### [What to work on]
Every entry that follows must be written out exactly, apart from its pictures.

### [Exercise material]

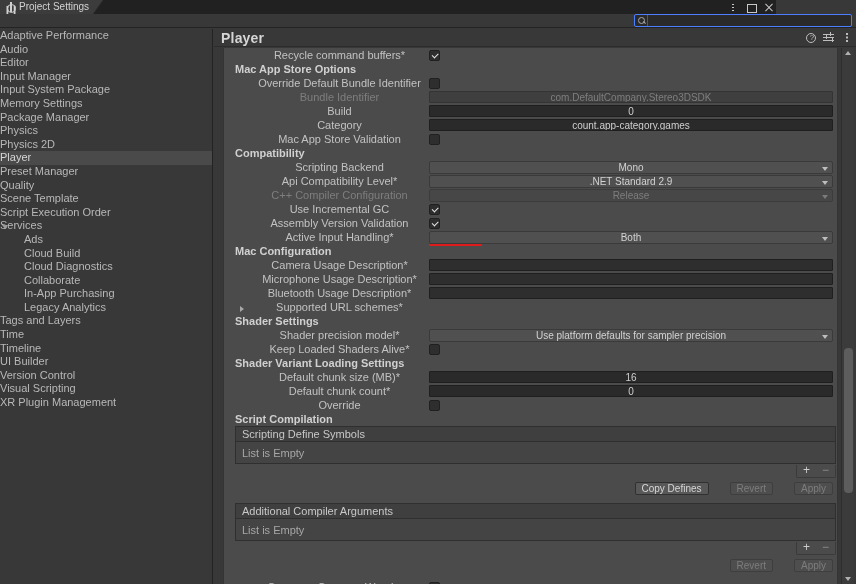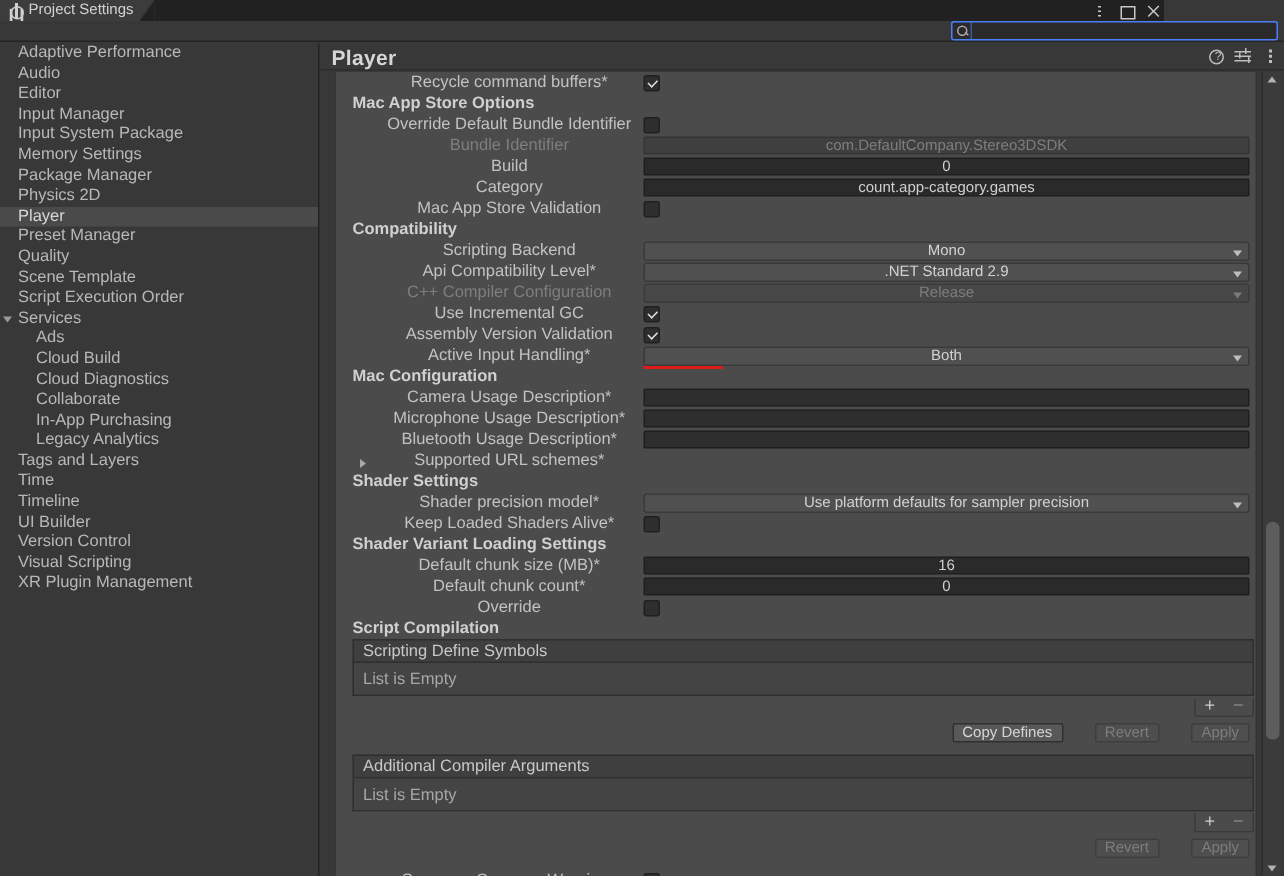--- a/index.html
+++ b/index.html
@@ -104,7 +104,7 @@
   }
   .side-item{
     position:relative; height:13.6px; line-height:13.6px;
-    padding-left:12px; font-size:11px; color:#b8b8b8;
+    font-size:11px; color:#b8b8b8;
     white-space:nowrap; cursor:default;
   }
   .side-item.child{ padding-left:24px; }

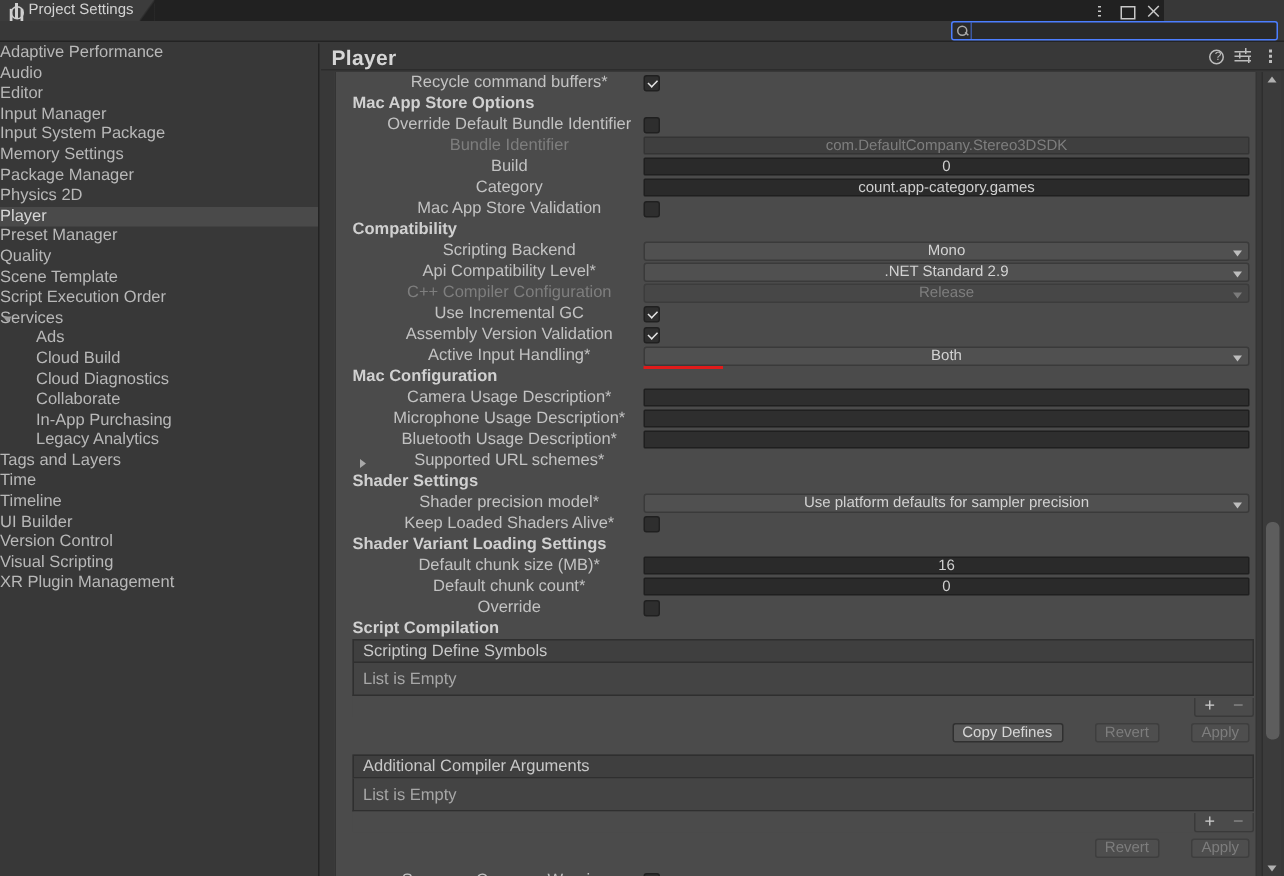--- a/index.html
+++ b/index.html
@@ -338,6 +338,7 @@
         <div class="side-item"><span>Input System Package</span></div>
         <div class="side-item"><span>Memory Settings</span></div>
         <div class="side-item"><span>Package Manager</span></div>
+        <div class="side-item"><span>Physics</span></div>
         <div class="side-item"><span>Physics 2D</span></div>
         <div class="side-item selected"><span>Player</span></div>
         <div class="side-item"><span>Preset Manager</span></div>

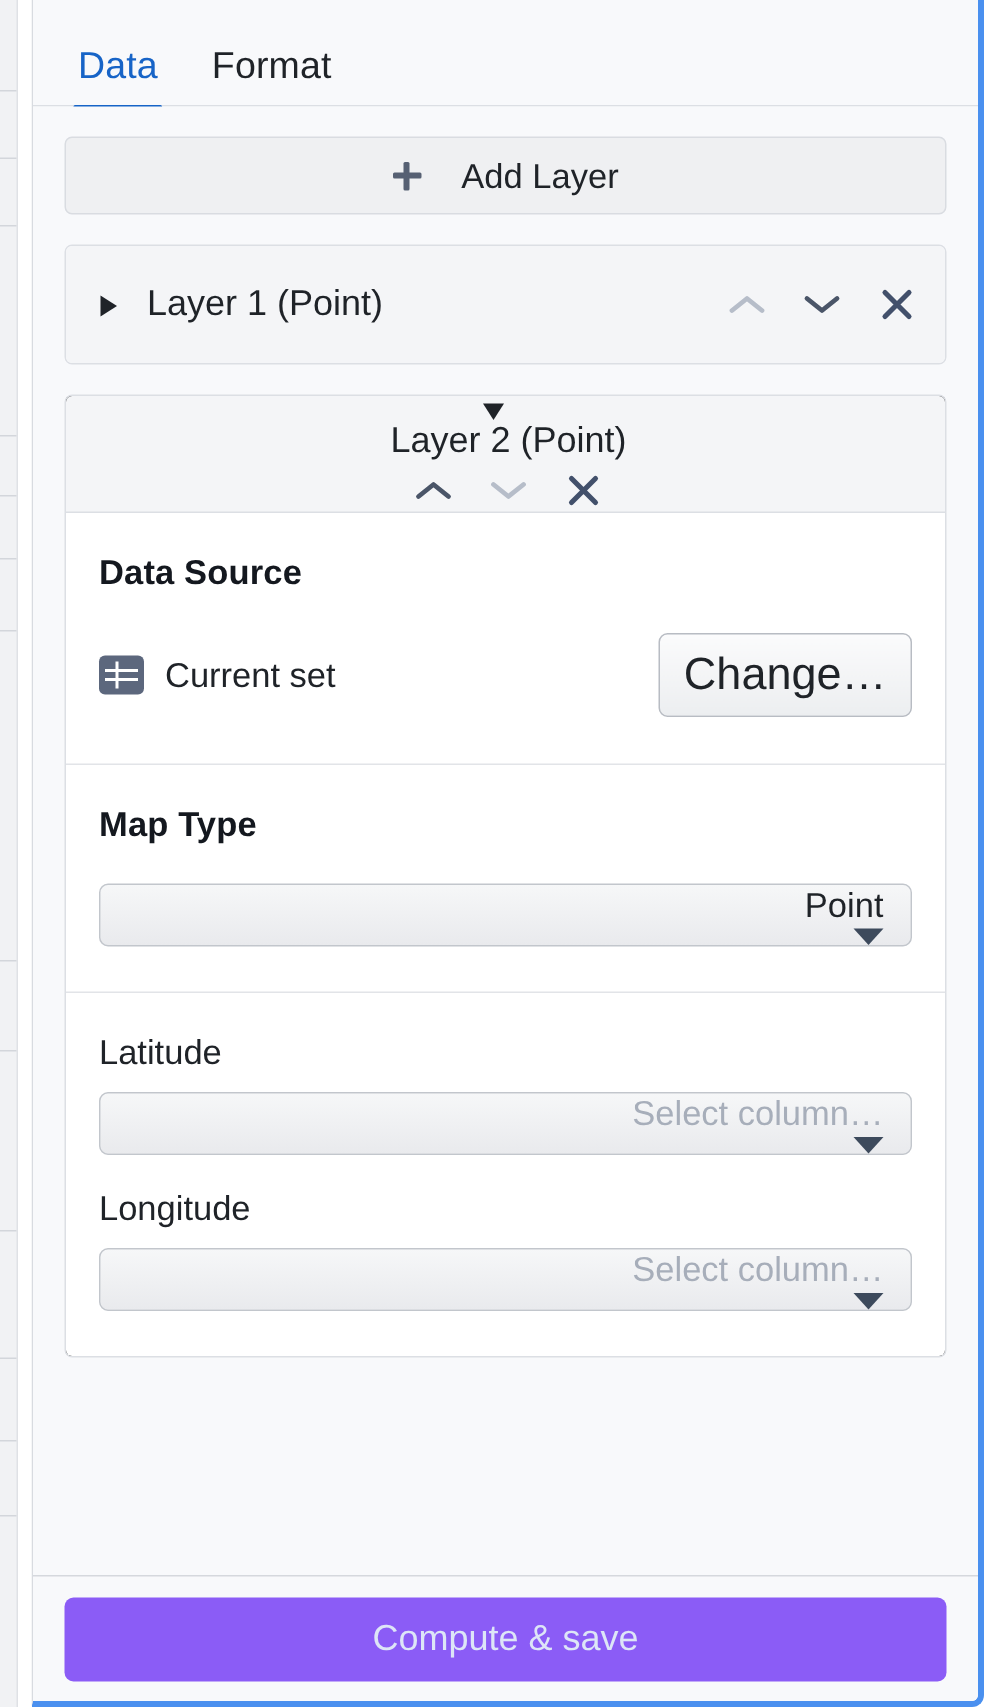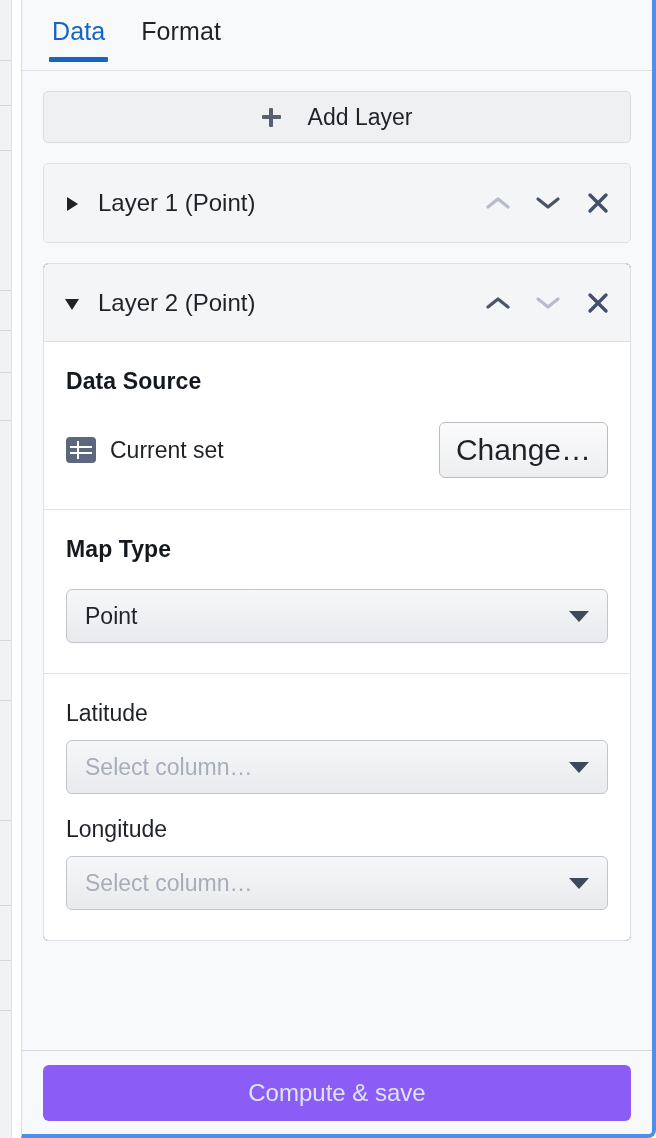--- a/index.html
+++ b/index.html
@@ -69,7 +69,7 @@
     background: #f8f9fb;
     border-bottom: 1px solid #dcdfe4;
     display: flex;
-    align-items: flex-start;
+    align-items: center;
     padding-left: 12px;
     box-sizing: border-box;
   }

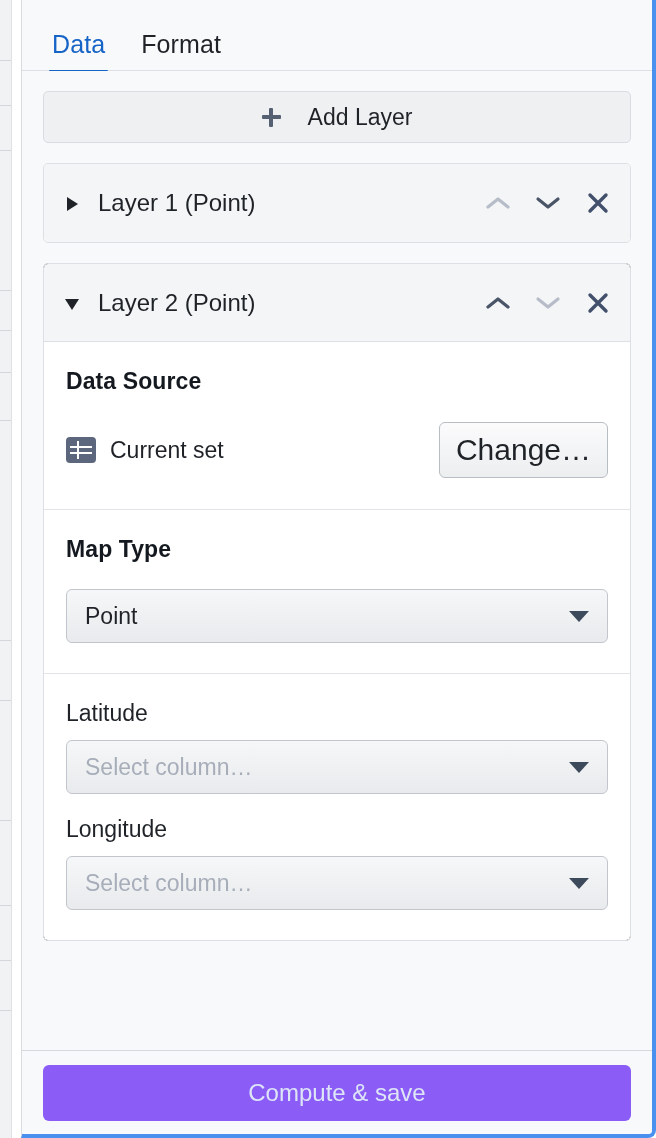--- a/index.html
+++ b/index.html
@@ -154,7 +154,7 @@
     cursor: pointer;
     box-sizing: border-box;
   }
-  .layer.expanded .layer-header { border-bottom: 1px solid #dcdfe4; }
+  .layer.expanded .layer-header { border-bottom: 1px solid #dcdfe4; flex-direction: column; }
   .disclosure {
     width: 16px;
     height: 18px;

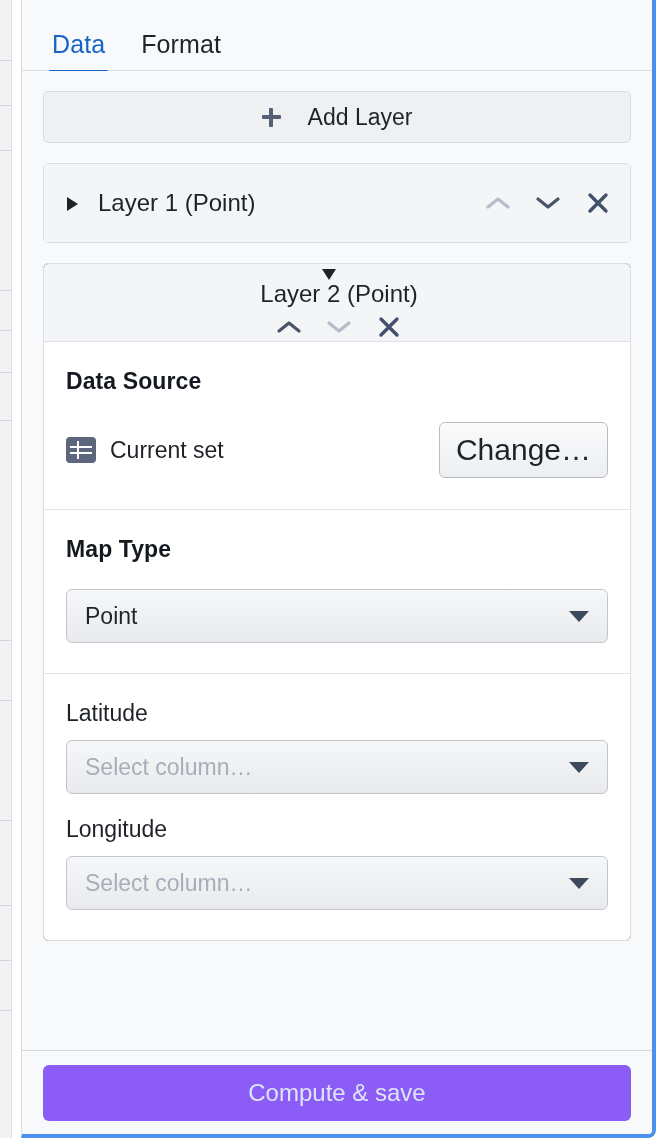--- a/index.html
+++ b/index.html
@@ -268,15 +268,16 @@
   }
   .select {
     position: relative;
-    height: 54px;
+    height: 42px;
     background: linear-gradient(180deg, #f6f7f8 0%, #e9eaed 100%);
     border: 1px solid #c2c6cc;
     border-radius: 6px;
     display: flex;
-    align-items: center;
+    align-items: flex-end;
     padding: 0 18px;
     cursor: pointer;
     box-sizing: border-box;
+    flex-direction: column;
   }
   .select .value {
     font-size: 23px;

### [Exercise solution]
--- a/index.html
+++ b/index.html
@@ -104,7 +104,7 @@
   }
   .side-item{
     position:relative; height:13.6px; line-height:13.6px;
-    padding-left:12px; font-size:11px; color:#b8b8b8;
+    font-size:11px; color:#b8b8b8;
     white-space:nowrap; cursor:default;
   }
   .side-item.child{ padding-left:24px; }

--- a/index.html
+++ b/index.html
@@ -338,6 +338,7 @@
         <div class="side-item"><span>Input System Package</span></div>
         <div class="side-item"><span>Memory Settings</span></div>
         <div class="side-item"><span>Package Manager</span></div>
+        <div class="side-item"><span>Physics</span></div>
         <div class="side-item"><span>Physics 2D</span></div>
         <div class="side-item selected"><span>Player</span></div>
         <div class="side-item"><span>Preset Manager</span></div>

--- a/index.html
+++ b/index.html
@@ -69,7 +69,7 @@
     background: #f8f9fb;
     border-bottom: 1px solid #dcdfe4;
     display: flex;
-    align-items: flex-start;
+    align-items: center;
     padding-left: 12px;
     box-sizing: border-box;
   }

--- a/index.html
+++ b/index.html
@@ -154,7 +154,7 @@
     cursor: pointer;
     box-sizing: border-box;
   }
-  .layer.expanded .layer-header { border-bottom: 1px solid #dcdfe4; }
+  .layer.expanded .layer-header { border-bottom: 1px solid #dcdfe4; flex-direction: column; }
   .disclosure {
     width: 16px;
     height: 18px;

--- a/index.html
+++ b/index.html
@@ -268,15 +268,16 @@
   }
   .select {
     position: relative;
-    height: 54px;
+    height: 42px;
     background: linear-gradient(180deg, #f6f7f8 0%, #e9eaed 100%);
     border: 1px solid #c2c6cc;
     border-radius: 6px;
     display: flex;
-    align-items: center;
+    align-items: flex-end;
     padding: 0 18px;
     cursor: pointer;
     box-sizing: border-box;
+    flex-direction: column;
   }
   .select .value {
     font-size: 23px;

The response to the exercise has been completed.